L’émission provoqua de nombreuses réactions dès le lendemain de sa diffusion et à nouveau le CSA sanctionna C8 et, à nouveau la chaîne invoqua sa liberté d’expression et, encore une fois, le Conseil d’État rejeta sa requête.
Eu égard à la similarité de l’objet des requêtes, la Cour décide de les examiner conjointement.
La Cour précise à titre liminaire que L’article 10 peut trouver à s’appliquer lorsque, comme en l’espèce, n’est en jeu ni l’expression d’une opinion ou d’une idée, ni la diffusion ou la réception d’une information. Toutefois, dans pareille hypothèse, en ce qui concerne l’appréciation de la nécessité de l’ingérence litigieuse, la Cour reconnaît à l’État une large marge d’appréciation.
Si la Cour reconnaît que les sanctions prononcées par le CSA constituent des ingérences d’une autorité publique dans l’exercice du droit garanti par l’article 10 § 1 de la Convention, elles sont prévues par la loi, poursuivent un but légitime de protection des droits d’autrui (séquence attentatoire à l’image des femmes ou stigmatisant un groupe de personnes à raison de leur orientation sexuelle et portant atteinte à la vie privée, à l’image, à l’honneur ou à la réputation).
La Cour ne voit aucune raison de se départir de l’appréciation du CSA et du Conseil d’État, qui repose sur des motifs pertinents et suffisants. Pour la première séquence, elle considère que la mise en scène du jeu obscène entre l’animateur vedette et une de ses chroniqueuses ainsi que les commentaires graveleux que celui-ci a suscités véhiculent une image stéréotypée négative et stigmatisante des femmes. Or les stéréotypes constituent souvent la base de la discrimination et de l’intolérance, et sont utilisés par ceux qui prétendent justifier celles-ci. Pour la seconde, elle considère que le canular téléphonique véhicule une image stéréotypée négative et stigmatisante des personnes homosexuelles.
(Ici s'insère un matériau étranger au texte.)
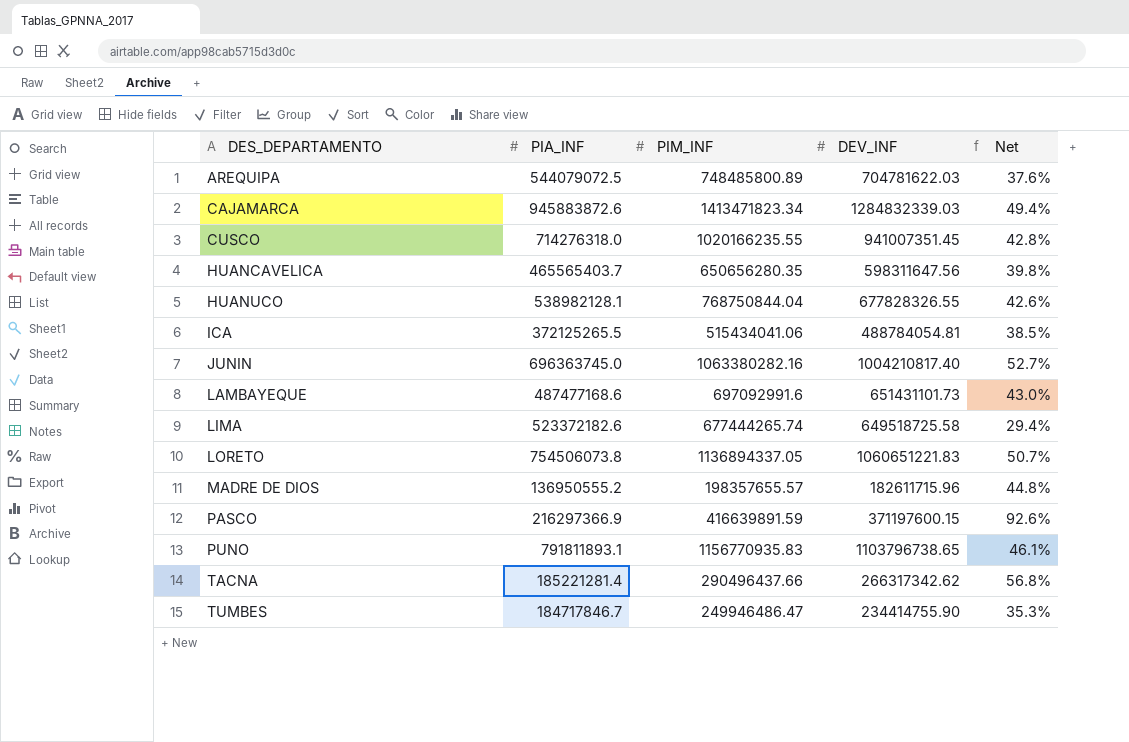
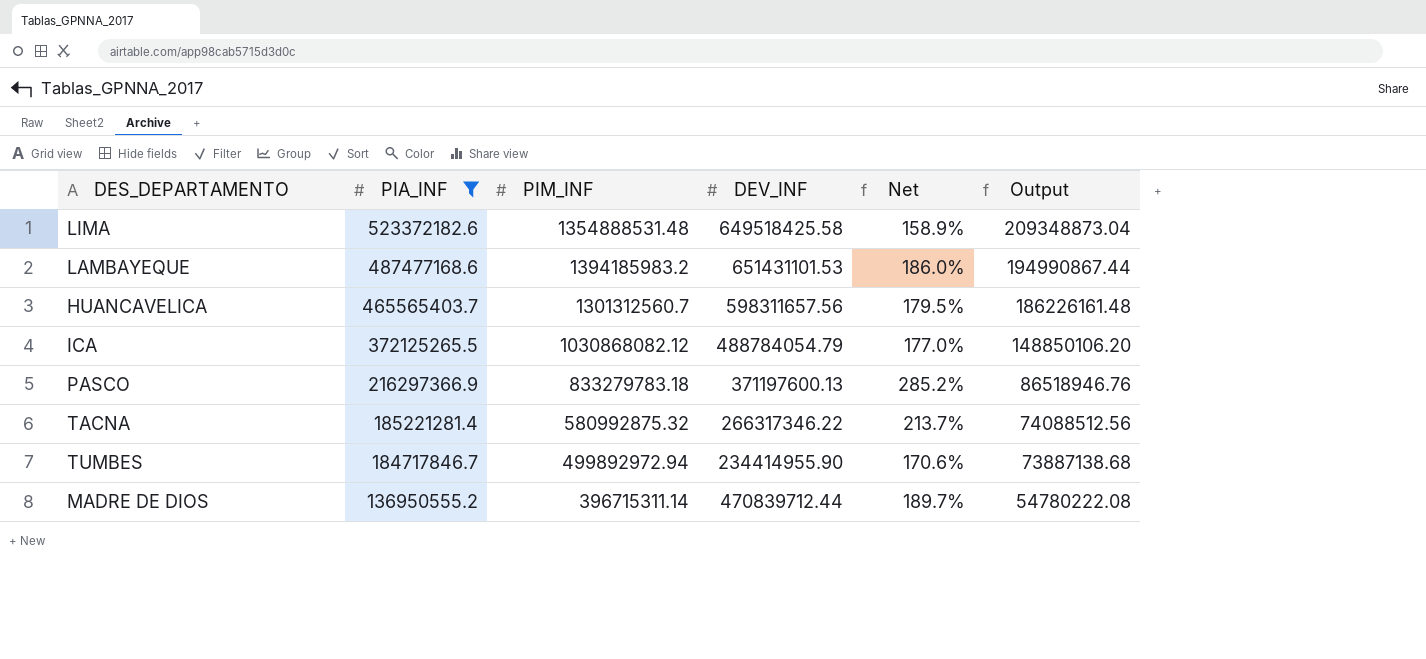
filter: none -> PIA_INF <= 523372182.6
row order: DES_DEPARTAMENTO ascending -> PIA_INF descending
column Output | formula: none -> [PIA_INF] * 0.4
LIMA | PIM_INF: 677444265.74 -> 1354888531.48
LIMA | DEV_INF: 649518725.58 -> 649518425.58
LIMA | Net: 29.4% -> 158.9%
LAMBAYEQUE | PIM_INF: 697092991.6 -> 1394185983.2
LAMBAYEQUE | DEV_INF: 651431101.73 -> 651431101.53
LAMBAYEQUE | Net: 43.0% -> 186.0%
HUANCAVELICA | PIM_INF: 650656280.35 -> 1301312560.7
HUANCAVELICA | DEV_INF: 598311647.56 -> 598311657.56
HUANCAVELICA | Net: 39.8% -> 179.5%
ICA | PIM_INF: 515434041.06 -> 1030868082.12
ICA | DEV_INF: 488784054.81 -> 488784054.79
ICA | Net: 38.5% -> 177.0%
PASCO | PIM_INF: 416639891.59 -> 833279783.18
PASCO | DEV_INF: 371197600.15 -> 371197600.13
PASCO | Net: 92.6% -> 285.2%
TACNA | PIM_INF: 290496437.66 -> 580992875.32
TACNA | DEV_INF: 266317342.62 -> 266317346.22
TACNA | Net: 56.8% -> 213.7%
TUMBES | PIM_INF: 249946486.47 -> 499892972.94
TUMBES | DEV_INF: 234414755.90 -> 234414955.90
TUMBES | Net: 35.3% -> 170.6%
MADRE DE DIOS | PIM_INF: 198357655.57 -> 396715311.14
MADRE DE DIOS | DEV_INF: 182611715.96 -> 470839712.44
MADRE DE DIOS | Net: 44.8% -> 189.7%

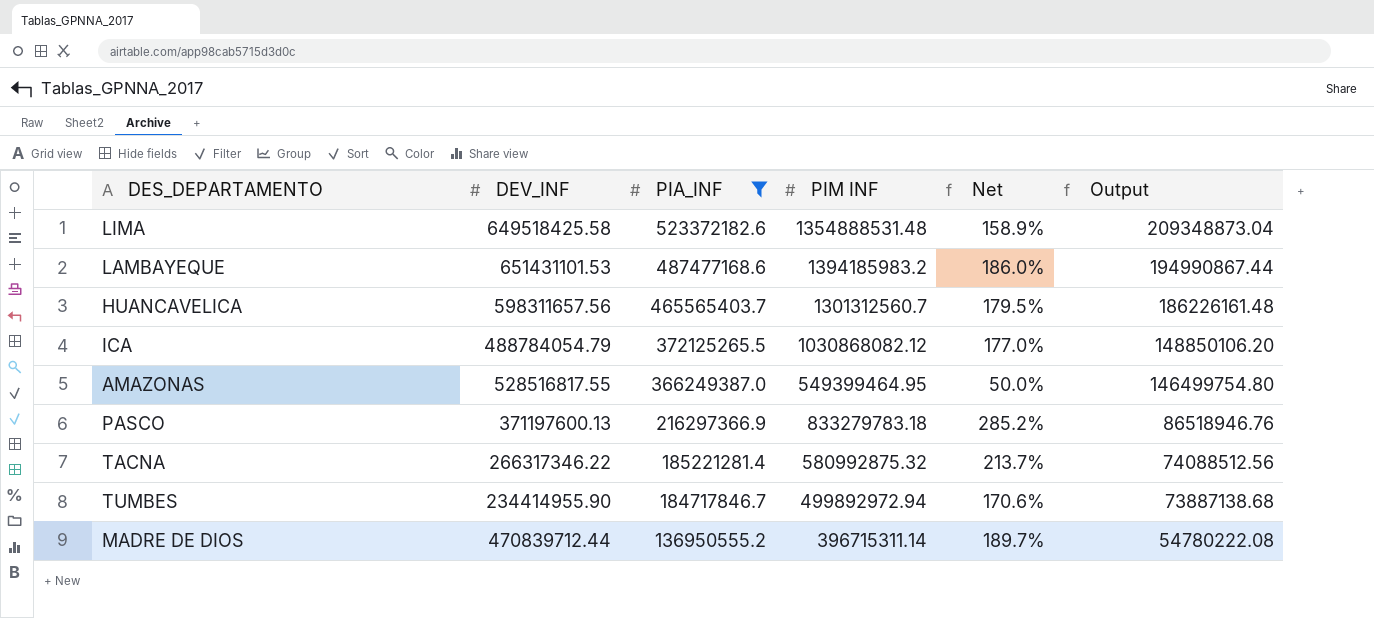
column DEV_INF | position: 4 -> 2
column name: PIM_INF -> PIM INF
row AMAZONAS: none -> 528516817.55 | 366249387.0 | 549399464.95 | 50.0% | 146499754.80

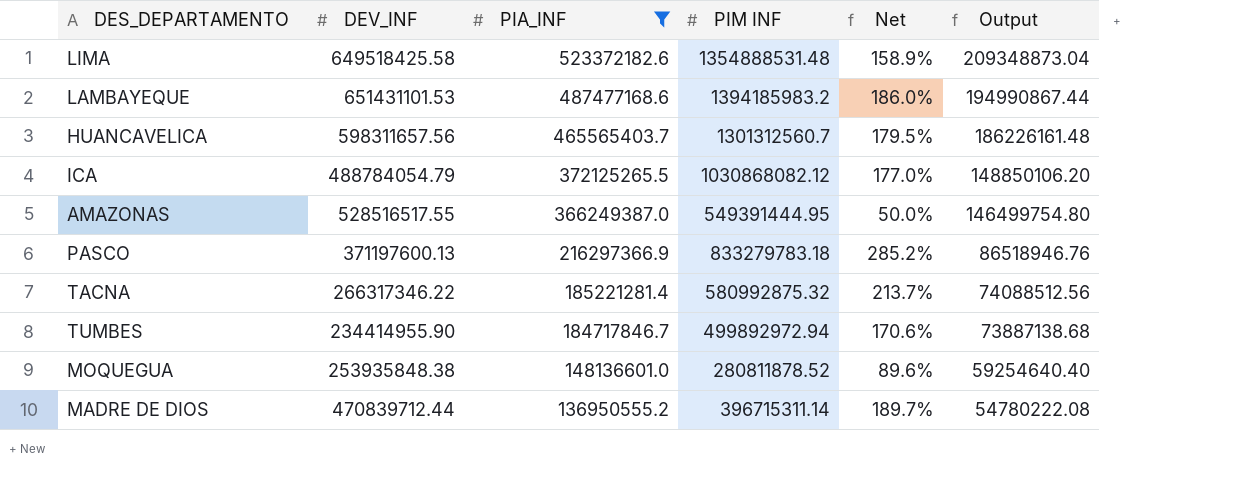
AMAZONAS | DEV_INF: 528516817.55 -> 528516517.55
AMAZONAS | PIM INF: 549399464.95 -> 549391444.95
row MOQUEGUA: none -> 253935848.38 | 148136601.0 | 280811878.52 | 89.6% | 59254640.40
En outre, il est manifeste que la diffusion à la télévision de propos d’une personne relatifs à ses préférences ou pratiques sexuelles ou à son anatomie intime, sans son consentement préalable et sans dispositif destiné à prévenir son identification, constitue une atteinte à sa vie privée. La Cour souscrit à la solution retenue par le CSA et le Conseil d’État qui, après avoir souligné que la séquence litigieuse véhiculait des stéréotypes de nature à stigmatiser les personnes homosexuelles, ont fait prévaloir le droit au respect de la vie privée des personnes piégées par le canular téléphonique sur la liberté d’expression de la société requérante.
À cela s’ajoute la circonstance relevée par le CSA que cette émission rencontre un écho particulier auprès du jeune public, si bien qu’un nombre significatif de mineurs et jeunes adultes s’est ainsi trouvé exposé à des séquences de nature à banaliser la dégradation de l’image des femmes et des personnes homosexuelles.
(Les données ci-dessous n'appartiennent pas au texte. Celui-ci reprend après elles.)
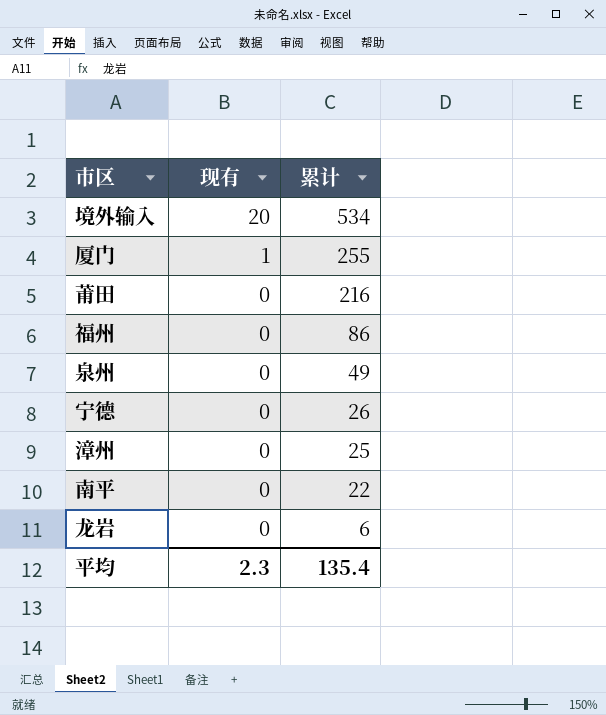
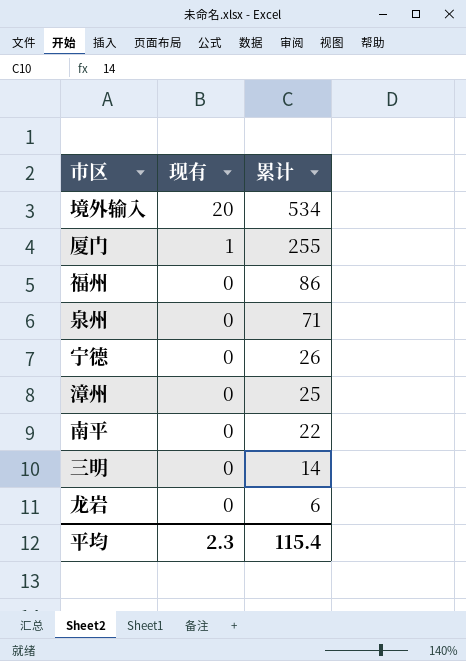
row 莆田: 0 | 216 -> none
泉州 | 累计: 49 -> 71
row 三明: none -> 0 | 14
平均 | 累计: 135.4 -> 115.4

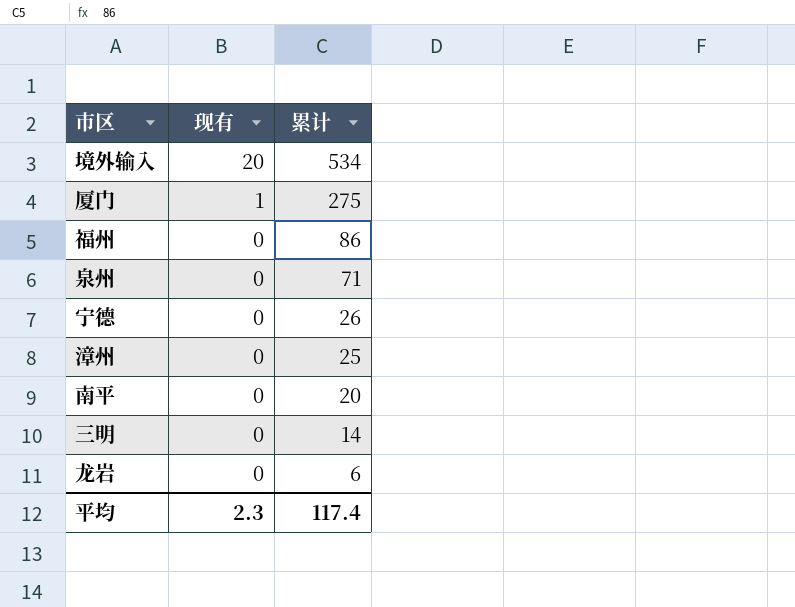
厦门 | 累计: 255 -> 275
南平 | 累计: 22 -> 20
平均 | 累计: 115.4 -> 117.4

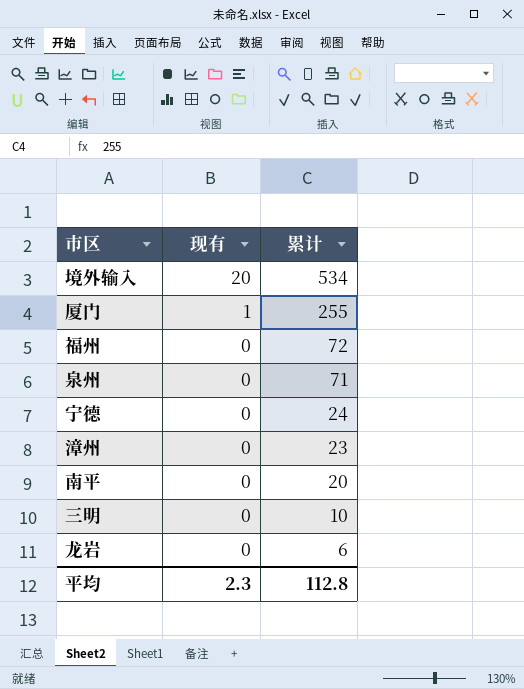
厦门 | 累计: 275 -> 255
福州 | 累计: 86 -> 72
宁德 | 累计: 26 -> 24
漳州 | 累计: 25 -> 23
三明 | 累计: 14 -> 10
平均 | 累计: 117.4 -> 112.8

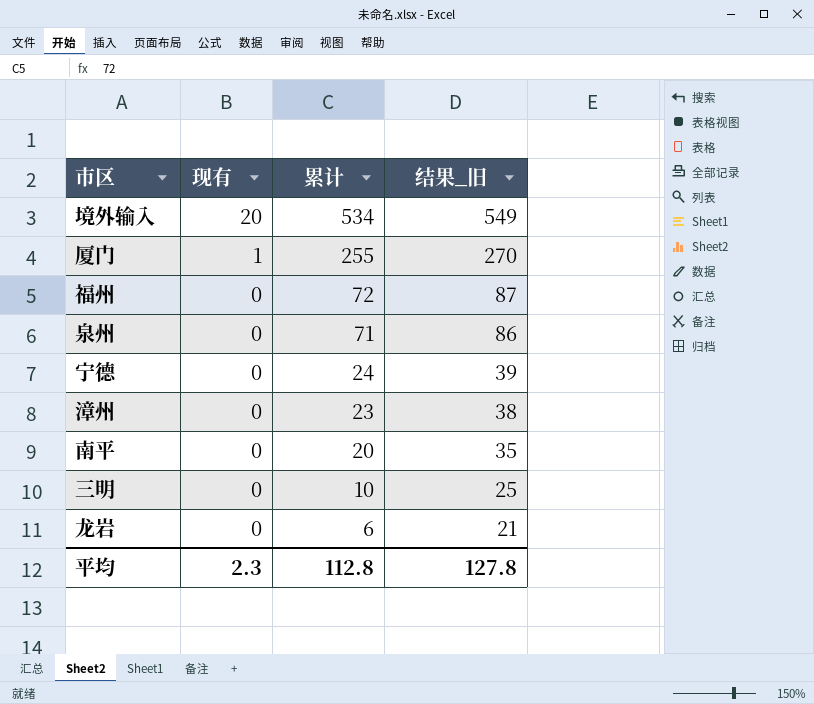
column 结果_旧 | formula: none -> [累计] + 15

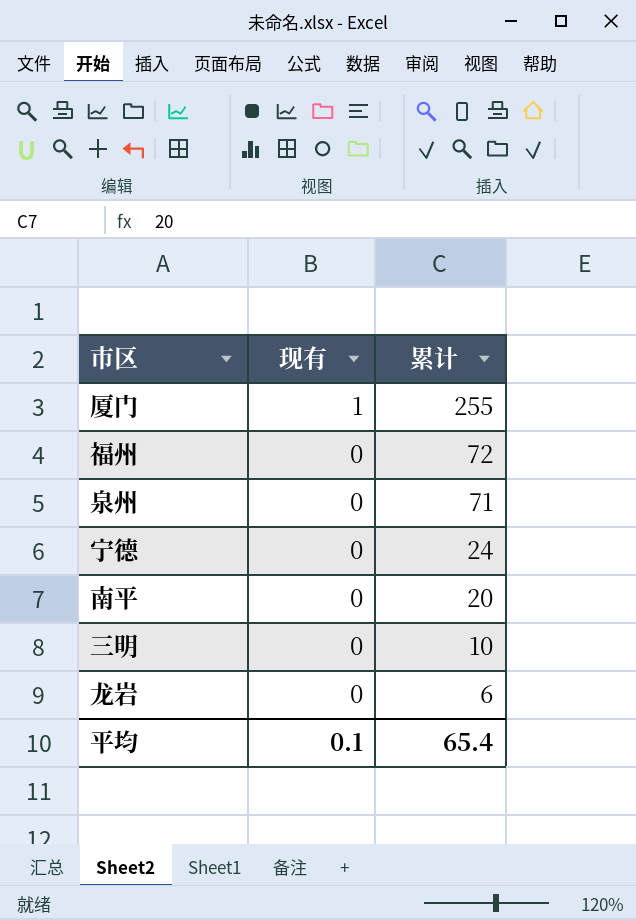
column 结果_旧 | formula: [累计] + 15 -> none
row 境外输入: 20 | 534 | 549 -> none
row 漳州: 0 | 23 | 38 -> none
平均 | 现有: 2.3 -> 0.1
平均 | 累计: 112.8 -> 65.4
La lourdeur des sanctions, dont le caractère pécuniaire est particulièrement adapté, en l’espèce, à l’objet purement commercial des comportements qu’elles répriment, doit par ailleurs être relativisée à la lumière de l’échelle des sanctions prévue par l’article 42-1 de la loi du 30 septembre 1986 sur la liberté de communication. Le CSA avait en effet la possibilité de prendre des mesures encore plus sévères : suspendre l’autorisation d’exploitation ou d’une partie du programme pour une durée allant jusqu’à un mois ; réduire la durée de l’autorisation dans la limite d’une année ; prendre ensemble une sanction pécuniaire et une mesure de suspension ; retirer l’autorisation.
En conclusion, la Cour considère, eu égard à l’impact de ces diffusions, en particulier auprès d’un jeune public, aux manquements répétés de C8 à ses obligations déontologiques, aux garanties procédurales dont elle a bénéficié dans l’ordre interne, et à la large marge d’appréciation dont disposait l’État défendeur, que les sanctions prononcées contre cette dernière n’ont pas méconnu son droit à la liberté d’expression.